The general form of a P2 projection is:

\begin{equation} \left( \begin{array}{c} x’_1 \\\ x’_2 \\\ x’_3 \end{array} \right) = \begin{bmatrix} h_{11} & h_{12} & h_{13} \\
h_{21} & h_{22} & h_{23} \\
h_{31} & h_{32} & h_{33} \end{bmatrix} \left( \begin{array}{c} x_1 \\\ x_2 \\\ x_3 \end{array} \right) \end{equation}

This relationship defines u and v (the coordinates in the remapped image) in terms of the camera image (x1 and x2 with x3 = 1).

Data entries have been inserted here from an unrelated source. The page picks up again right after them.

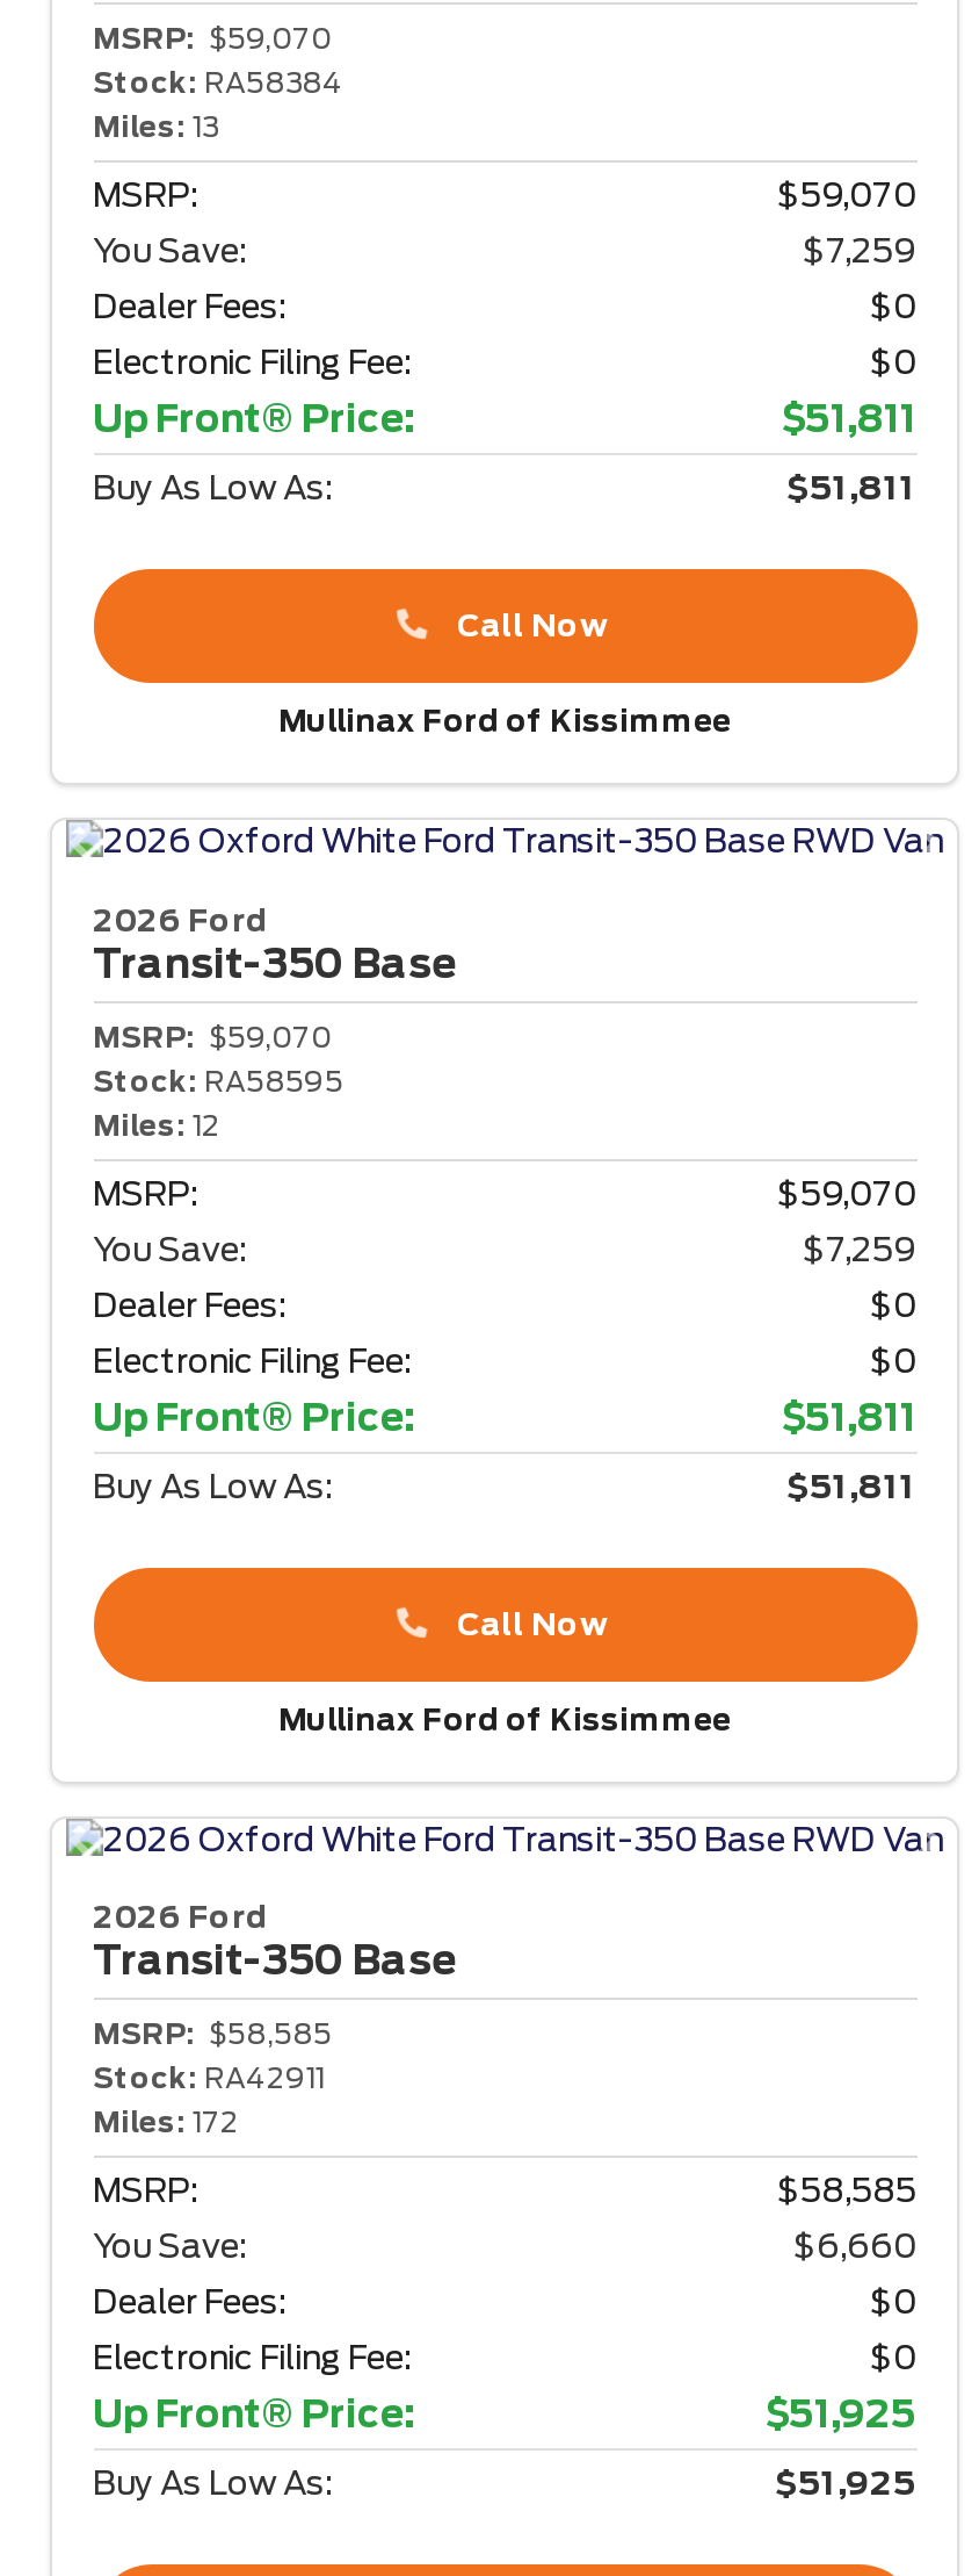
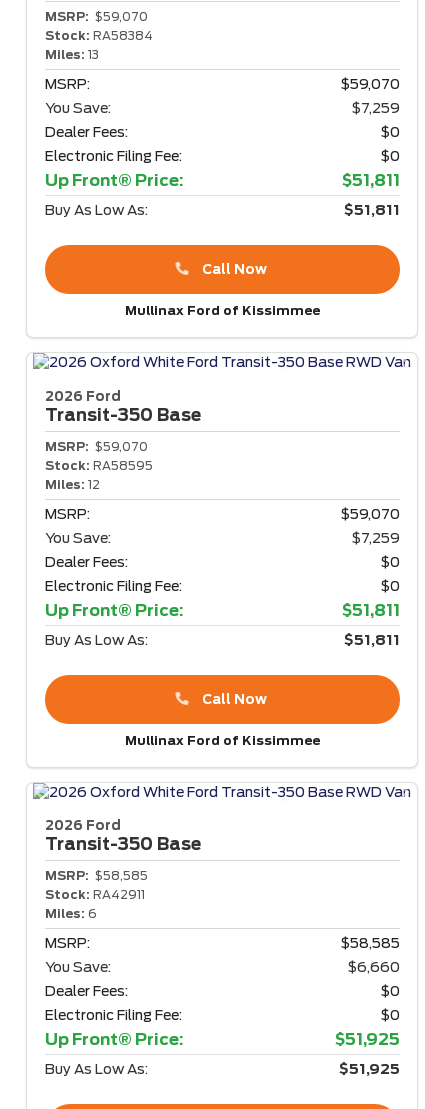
[93,2105,239,2140] Miles: 172 -> [44,906,96,921] Miles: 6

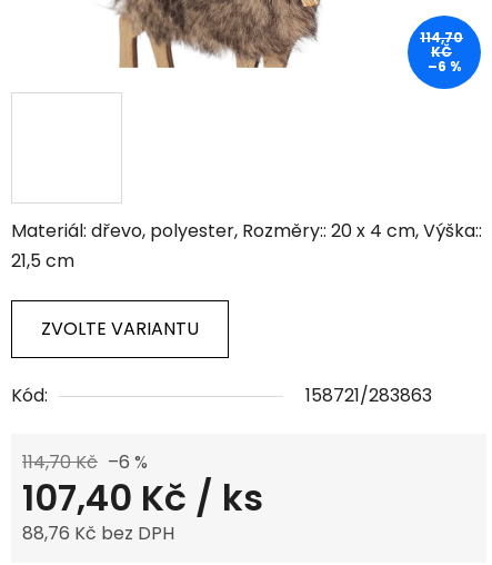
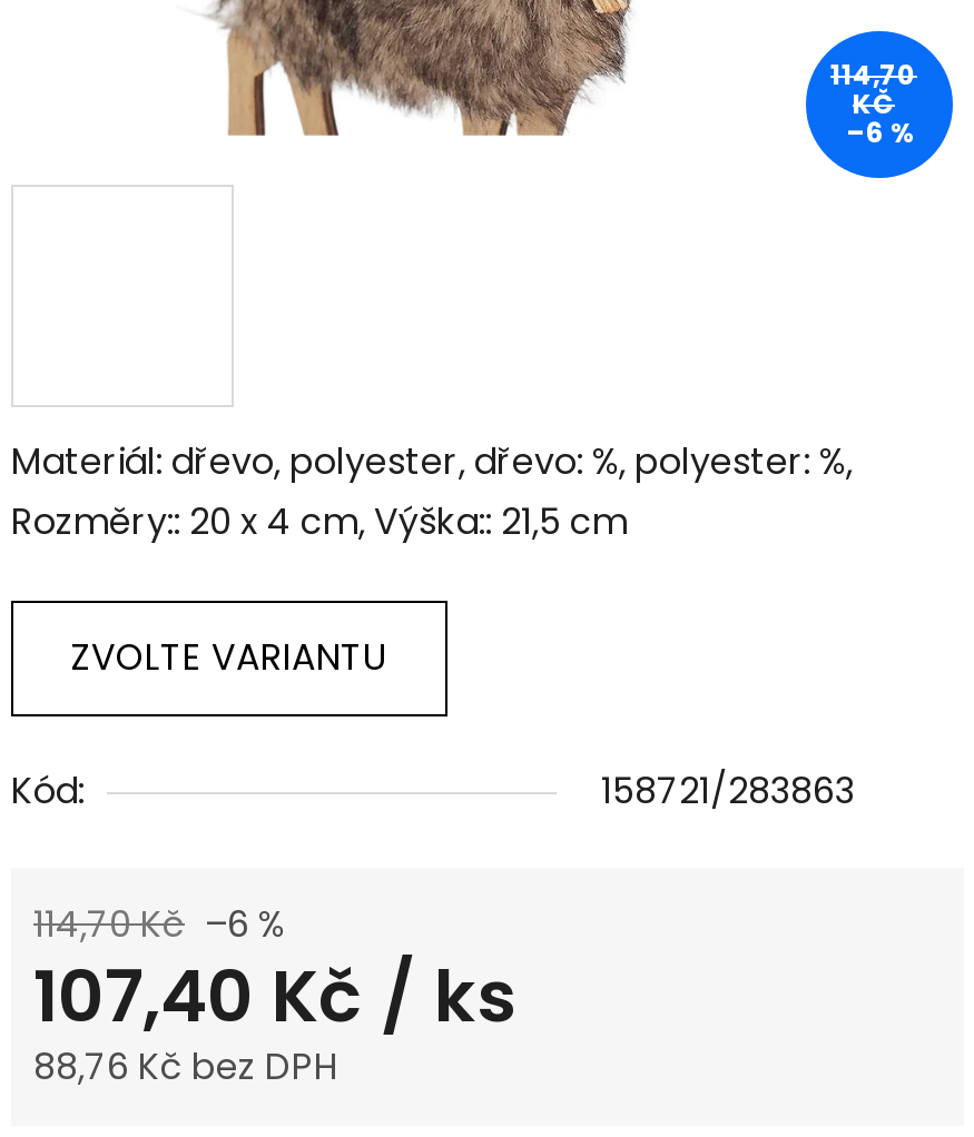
[11,218,482,274] Materiál: dřevo, polyester, Rozměry:: 20 x 4 cm, Výška:: | 21,5 cm -> [11,436,853,547] Materiál: dřevo, polyester, dřevo: %, polyester: %, | Rozměry:: 20 x 4 cm, Výška:: 21,5 cm

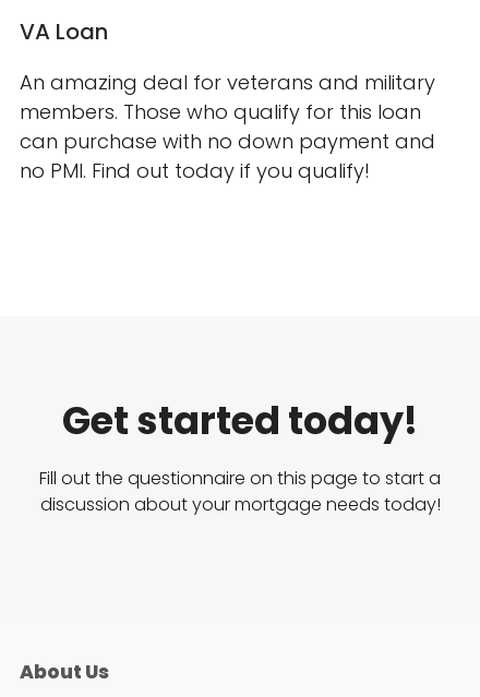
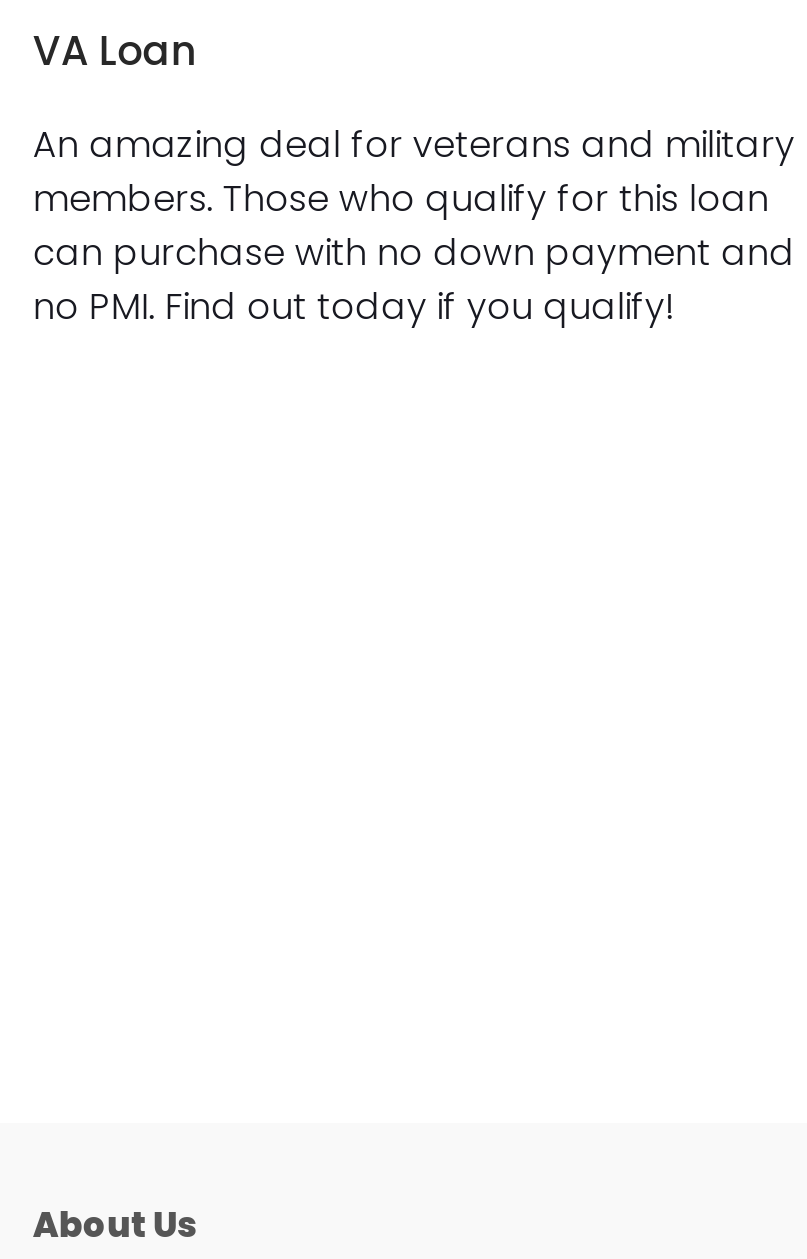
[39,394,441,517] Get started today! | Fill out the questionnaire on this page to start a | discussion about your mortgage needs today! -> none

\begin{eqnarray} u &=& x’_1 / x’_3 = (x_1 h_{11} + x_2 h_{12} + x_3 h_{13}) / x’_3 \\
v &=& x’_2 / x’_3 = (x_1 h_{21} + x_2 h_{22} + x_3 h_{23}) / x’_3 \\
x’_3 &=& x_1 h_{31} + x_2 h_{32} + x_3 h_{33} \end{eqnarray}

And finally into a form suitable for solving:

\begin{eqnarray} x_1 h_{11} + x_2 h_{12} + x_3 h_{13} - h_{31} x_1 u - h_{32} x_2 u - h_{33} x_3 u &=& 0 \\
x_1 h_{21} + x_2 h_{22} + x_3 h_{23} - h_{31} x_1 v - h_{32} x_2 v - h_{33} x_3 v &=& 0 \end{eqnarray}

The four remapped points in this example can be combined with the above to create an 8 row, 9 column matrix:

\begin{equation} \begin{bmatrix} 191 & 31 & 1 & & & & -1\times 191\times 0 & -1\times 31\times 0 & -1\times 1 \times 0 \\\ & & & 191 & 31 & 1 & -1\times 191\times 0 & -1\times 31\times 0 & -1\times 1 \times 0 \\
330 & 27 & 1 & & & & -1\times 330\times 200 & -1\times 27\times 200 & -1\times 1 \times 200 \\\ & & & 330 & 27 & 1 & -1\times 330\times 0 & -1\times 27\times 0 & -1\times 1 \times 0 \\
328 & 225 & 1 & & & & -1\times 328\times 200 & -1\times 225\times 200 & -1\times 1 \times 200 \\\ & & & 328 & 225 & 1 & -1\times 328\times 250 & -1\times 225\times 250 & -1\times 1 \times 250 \\
187 & 217 & 1 & & & & -1\times 187\times 0 & -1\times 217\times 0 & -1\times 1 \times 0 \\\ & & & 187 & 217 & 1 & -1\times 187\times 250 & -1\times 217\times 250 & -1\times 1 \times 250 \end{bmatrix} \times \left[ \begin{array}{c} h_{11} \\\ h_{12} \\\ h_{13} \\\ h_{21} \\\ h_{22} \\\ h_{23} \\\ h_{31} \\\ h_{32} \\\ h_{33} \end{array} \right] = 0 \end{equation}

This pseudo-inverse of this matrix can be found using singular value decomposition.

import numpy
A = numpy.matrix([[191,  31, 1,   0,   0, 0,      0,      0,    0],
		  [  0,   0, 0, 191,  31, 1,      0,      0,    0],
		  [330,  27, 1,   0,   0, 0, -66000,  -5400, -200],
		  [  0,   0, 0, 330,  27, 1,      0,      0,    0],
		  [328, 225, 1,   0,   0, 0, -65600, -45000, -200],
		  [  0,   0, 0, 328, 225, 1, -82000, -56250, -250],
		  [187, 217, 1,   0,   0, 0,      0,      0,    0],
		  [  0,   0, 0, 187, 217, 1, -46750, -54270, -250]])
ATA = numpy.matmul(numpy.transpose(A), A)
U,s,V = numpy.linalg.svd(ATA)

# Find the first value in s that's close to zero.
UT = numpy.transpose(U)
M = None  
for i in range(0,9):
    if s[i] < .000001:
       # Divide out the last value, which is a scaling factor.
       M = numpy.reshape(UT[i]/UT[i,8], (3,3))
       break

print M

References

  • Richard Hartley and Andrew Zisserman. 2003. Multiple View Geometry in Computer Vision (2 ed.). Cambridge University Press, New York, NY, USA.